The notion that these women don’t exist? That’s the ridiculous thing.
I know them.
I’ve watched them rebuild, reinvent, and rise. They’re not fictional fantasies—they’re living, breathing proof that midlife isn’t a slow fade into irrelevance.
It’s a damn rebirth.
And here’s the kicker, I’m one of them. The first half of my 40s? It’s been a storm of grief, trauma, silence, and unraveling. I lost my voice. I lost pieces of myself I wasn’t sure I’d ever get back. But I clawed my way through the crap—bloody, bruised, but not broken. And now I feel something I hadn’t felt in years: strength.
Freedom.
A sense of becoming, not despite the chaos but because of it.
My hair’s got glitter strands now—some call it gray, I call it sparkle. I’ve got laugh lines etched under my eyes, hips that widened like a well-loved path, stretch marks, cellulite, and a bladder that betrays me every time I sneeze or laugh too hard. But you know what, I love every single one of those so-called age things.
They’re not flaws.
They’re proof I’ve lived, laughed, survived, and stretched—sometimes literally.
While Logan was at the barber last week, I was hanging out in the hallway of the salon building—the kind where everyone has their own little studio. You can’t help but overhear conversations.
One salon had a woman in full disbelief over her 16-year-old wanting to buy anti-aging cream. The mom shut that down fast: “Um, no. That’s not happening.”
The other woman chimed in, equally flabbergasted. “Just because some TikTok influencer tells you to slather on retinol at 16 doesn’t mean you should. They’re trying to sell you something so they make money.”
Amen!
When I was 16, my “skincare routine” was more of a skincare shrug. If I remembered to wash my face, it was a good day. My biggest concern was zits, not wrinkles, and Oxy pads were the miracle cure. I didn't know what collagen was, much less how to “boost” it.
What happened to letting teenagers be teenagers instead of turning them into anxious beauty consumers before they’ve even finished puberty?

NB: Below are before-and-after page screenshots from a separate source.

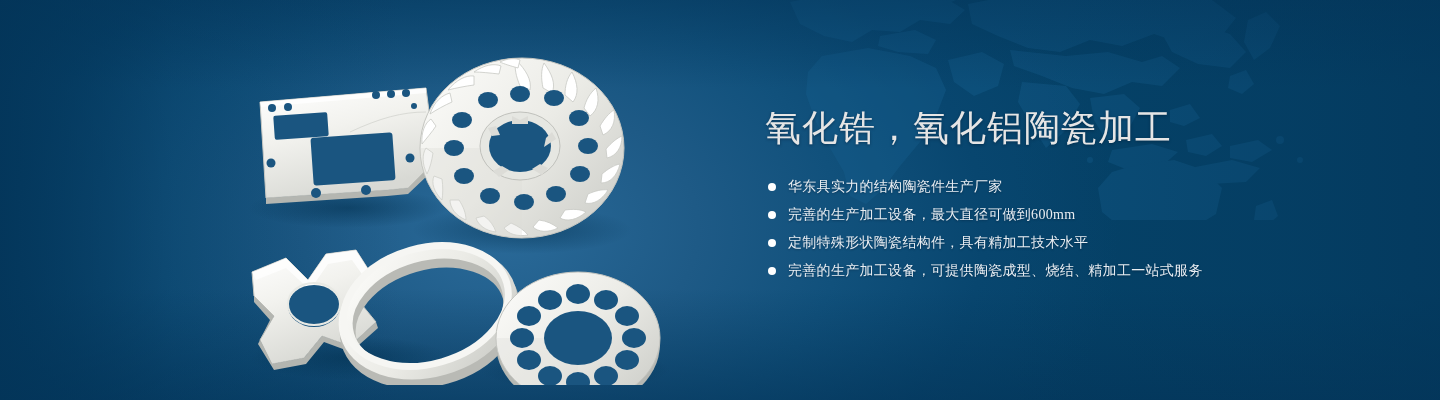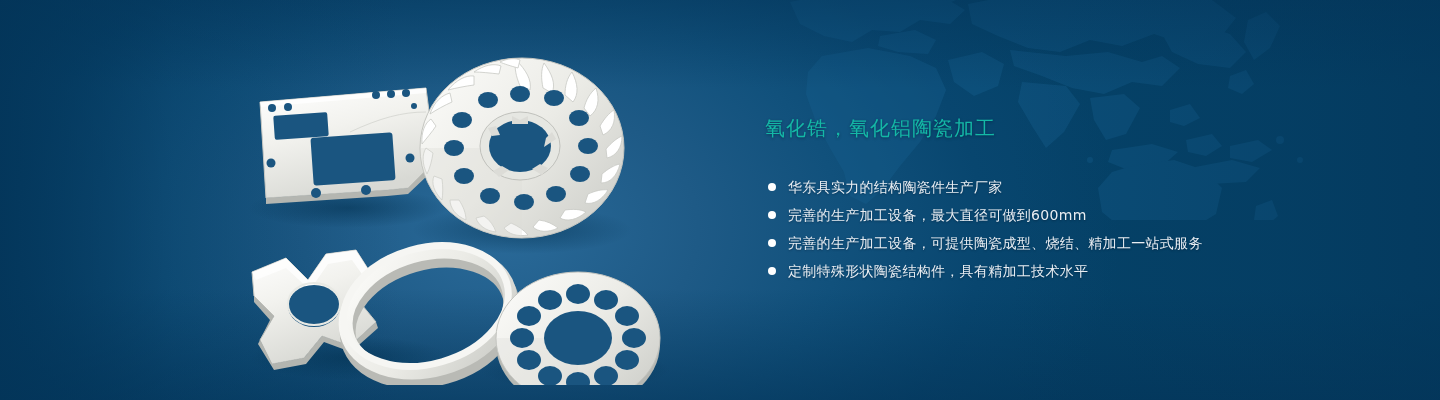--- a/index.html
+++ b/index.html
@@ -33,7 +33,7 @@
     position:absolute;left:765px;top:108px;width:560px;
   }
   .title{
-    color:#14b8a6;font-size:20px;line-height:40px;letter-spacing:1px;
+    color:#e5e5e5;font-size:36px;line-height:40px;letter-spacing:1px;
     font-weight:400;margin:0 0 28px 0;white-space:nowrap;
     text-shadow:0 1px 3px rgba(0,20,40,.45);
   }

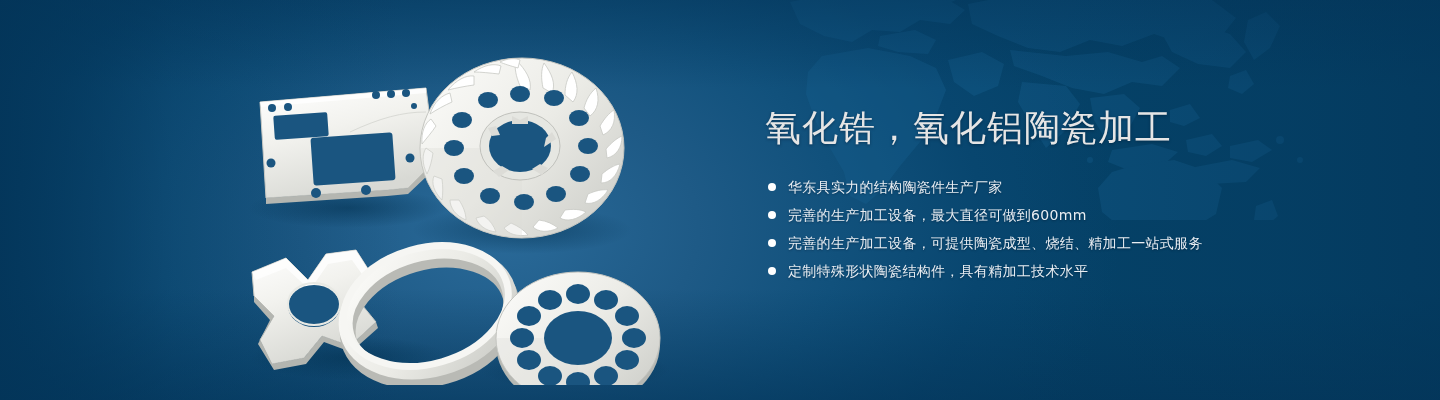--- a/index.html
+++ b/index.html
@@ -47,7 +47,7 @@
   }
   .btext{
     color:#e9eef3;font-size:14px;line-height:22px;letter-spacing:.3px;
-    white-space:nowrap;text-shadow:0 1px 2px rgba(0,20,40,.4);
+    white-space:nowrap;text-shadow:0 1px 2px rgba(0,20,40,.4);font-family:Liberation Serif, serif;
   }
   .parts{position:absolute;left:230px;top:40px;width:480px;height:345px;}
   svg{display:block;}

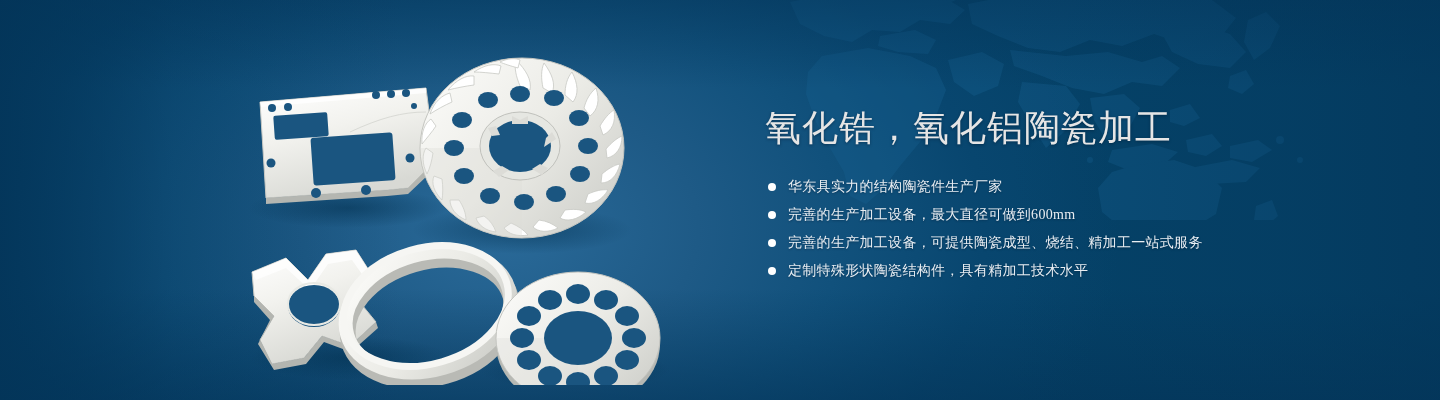--- a/index.html
+++ b/index.html
@@ -255,11 +255,11 @@
       </li>
       <li class="bullet">
         <span class="dot"></span>
+        <span class="btext">定制特殊形状陶瓷结构件，具有精加工技术水平</span>
+      </li>
+      <li class="bullet">
+        <span class="dot"></span>
         <span class="btext">完善的生产加工设备，可提供陶瓷成型、烧结、精加工一站式服务</span>
-      </li>
-      <li class="bullet">
-        <span class="dot"></span>
-        <span class="btext">定制特殊形状陶瓷结构件，具有精加工技术水平</span>
       </li>
     </ul>
   </div>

Even with health malarkey and my occasional body betrayal, I am still showing up.
Still living.
Still worthy of love, laughter, and my damn storyline.
So here’s to the authors, filmmakers, and creators putting midlife women front and center.

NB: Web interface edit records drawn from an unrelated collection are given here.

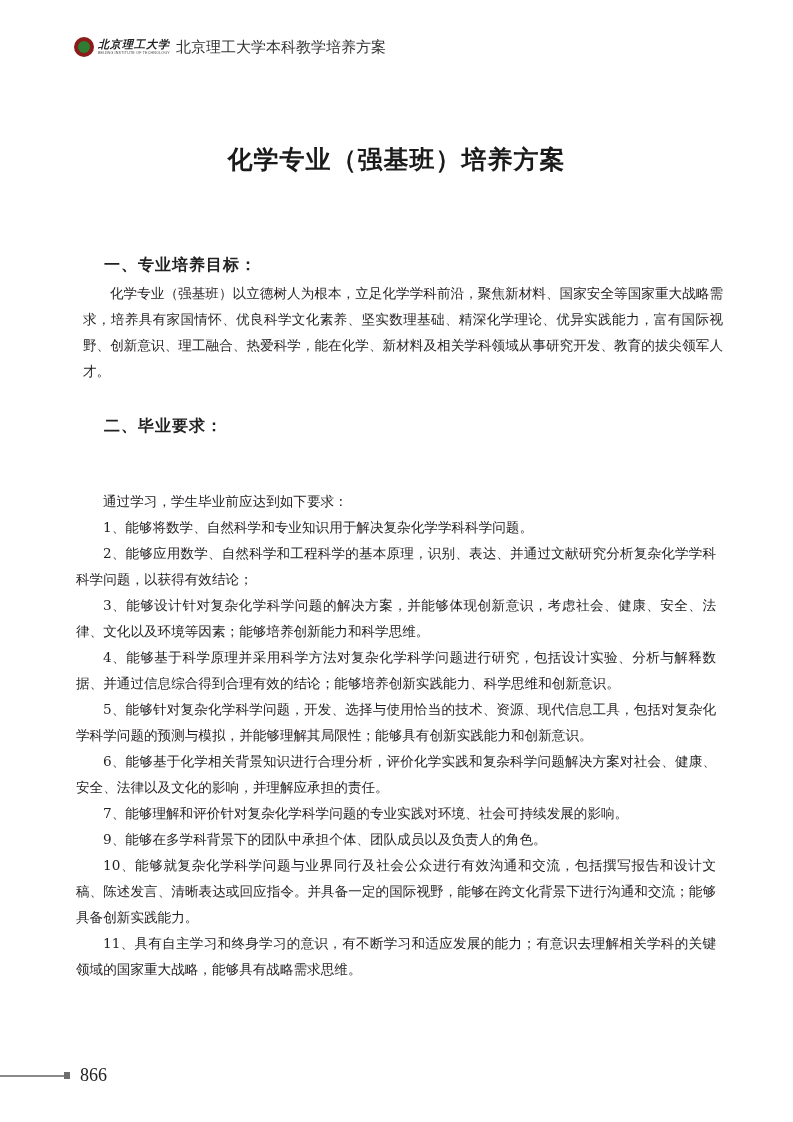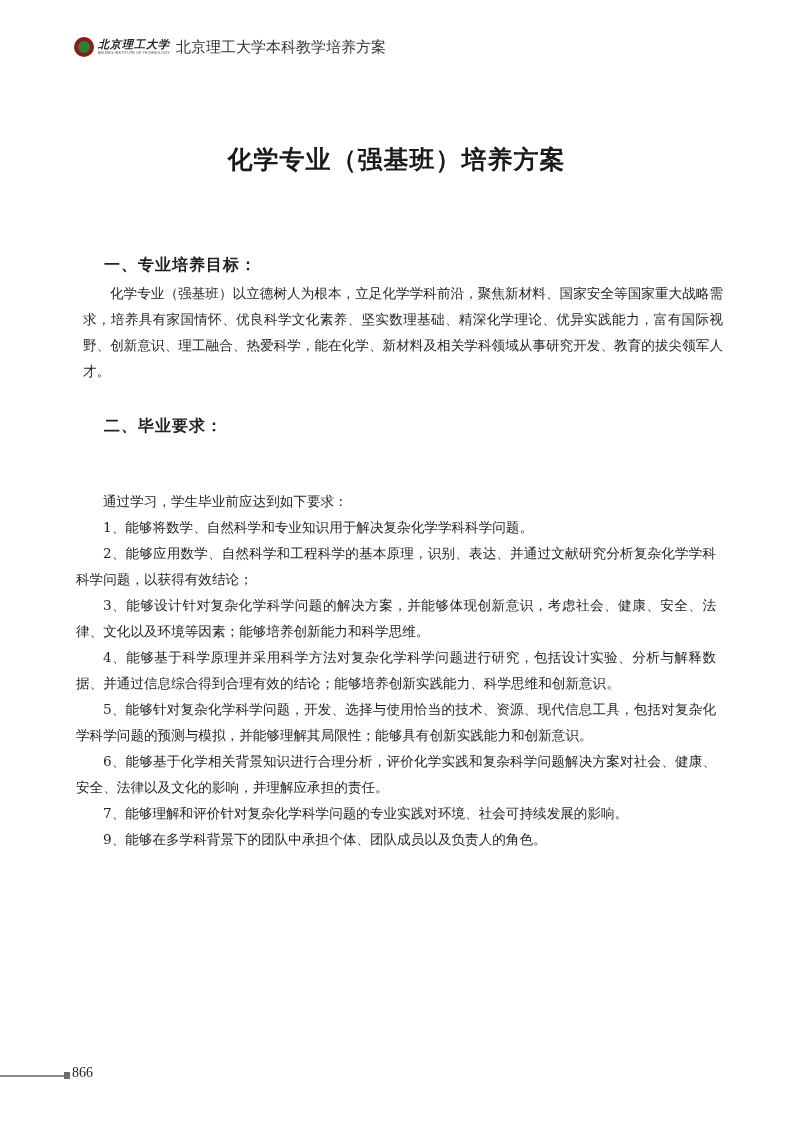--- a/index.html
+++ b/index.html
@@ -52,6 +52,7 @@
   <p>6、能够基于化学相关背景知识进行合理分析，评价化学实践和复杂科学问题解决方案对社会、健康、安全、法律以及文化的影响，并理解应承担的责任。</p>
   <p>7、能够理解和评价针对复杂化学科学问题的专业实践对环境、社会可持续发展的影响。</p>
   <p>9、能够在多学科背景下的团队中承担个体、团队成员以及负责人的角色。</p>
+  <p>10、能够就复杂化学科学问题与业界同行及社会公众进行有效沟通和交流，包括撰写报告和设计文稿、陈述发言、清晰表达或回应指令。并具备一定的国际视野，能够在跨文化背景下进行沟通和交流；能够具备创新实践能力。</p>
 </div>
 
 <div class="footer-line"></div>

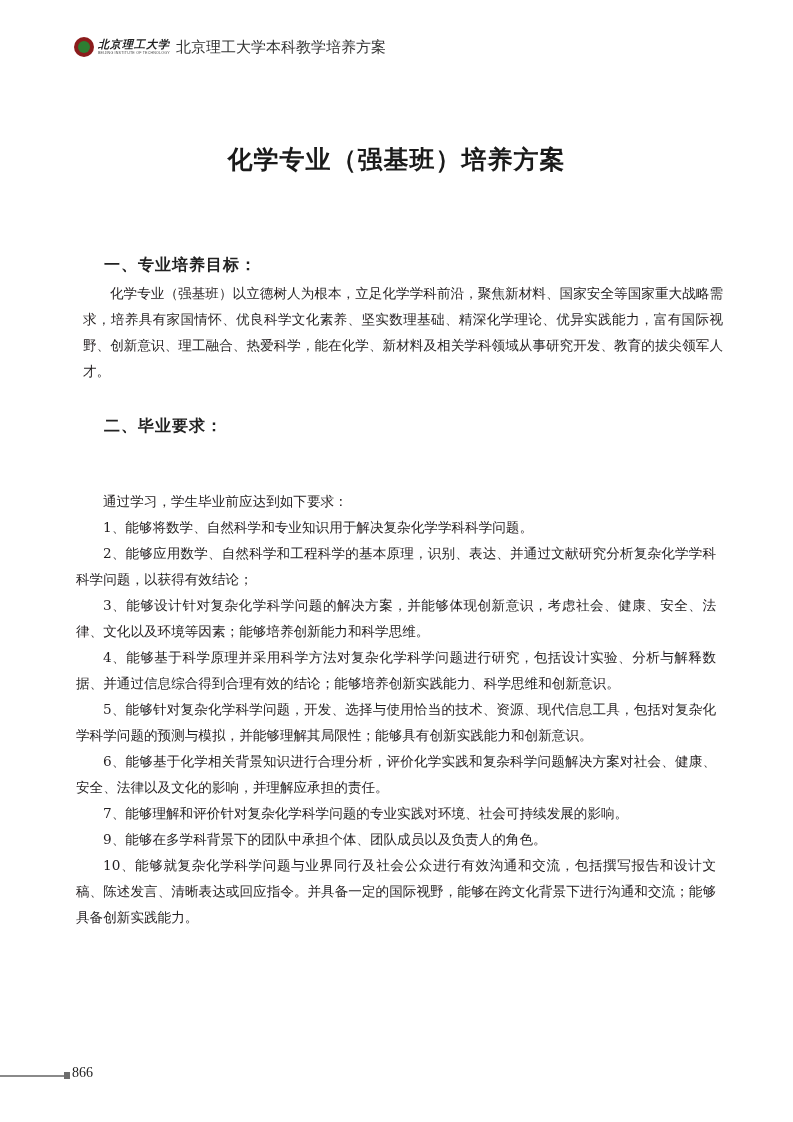--- a/index.html
+++ b/index.html
@@ -53,6 +53,7 @@
   <p>7、能够理解和评价针对复杂化学科学问题的专业实践对环境、社会可持续发展的影响。</p>
   <p>9、能够在多学科背景下的团队中承担个体、团队成员以及负责人的角色。</p>
   <p>10、能够就复杂化学科学问题与业界同行及社会公众进行有效沟通和交流，包括撰写报告和设计文稿、陈述发言、清晰表达或回应指令。并具备一定的国际视野，能够在跨文化背景下进行沟通和交流；能够具备创新实践能力。</p>
+  <p>11、具有自主学习和终身学习的意识，有不断学习和适应发展的能力；有意识去理解相关学科的关键领域的国家重大战略，能够具有战略需求思维。</p>
 </div>
 
 <div class="footer-line"></div>

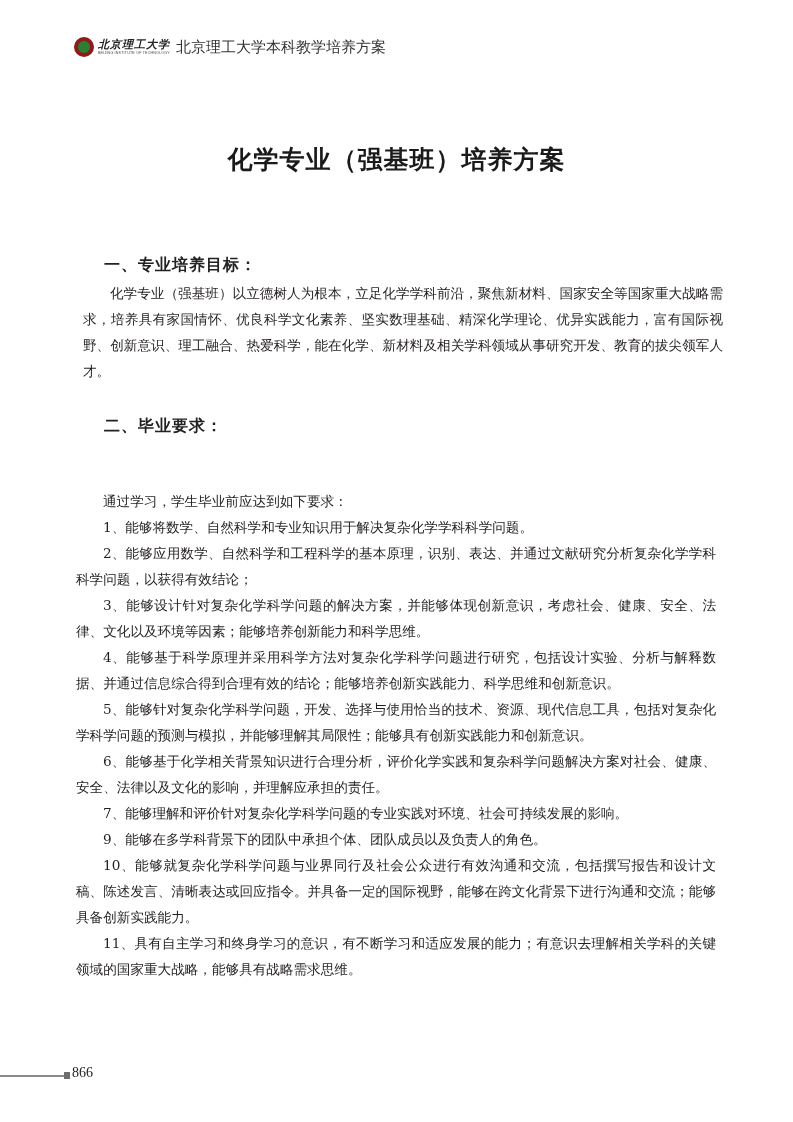--- a/index.html
+++ b/index.html
@@ -18,7 +18,7 @@
   .para p { margin:0; text-indent:27px; }
   .footer-line { position:absolute; left:0; top:1075px; width:64px; height:1.5px; background:#8a8a8a; }
   .footer-square { position:absolute; left:64px; top:1072px; width:6px; height:7px; background:#6d6d6d; }
-  .page-number { position:absolute; left:72px; top:1065px; font-size:14px; color:#222; font-family:"Liberation Serif",serif; }
+  .page-number { position:absolute; left:80px; top:1065px; font-size:18px; color:#222; font-family:"Liberation Serif",serif; }
 </style>
 </head>
 <body>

And here’s to me—45, sassy, still doing cartwheels, and fired up to finish this manuscript.
Because midlife isn’t the end.
It’s just a different kind of beginning.
And this time, I'm writing the script.




You are amazing in such a drastic incredible way. I love who you are, what you stand for. Each time I read what you've written, I smile and do a happy dance in my heart.
I know women in their 60's and 70's finding love for a second time! Good for them! You are NEVER to old to fall in love OR travel. I golf with several widows in their 90's...they are awesome. They keep moving and will not give up! They are my heroes.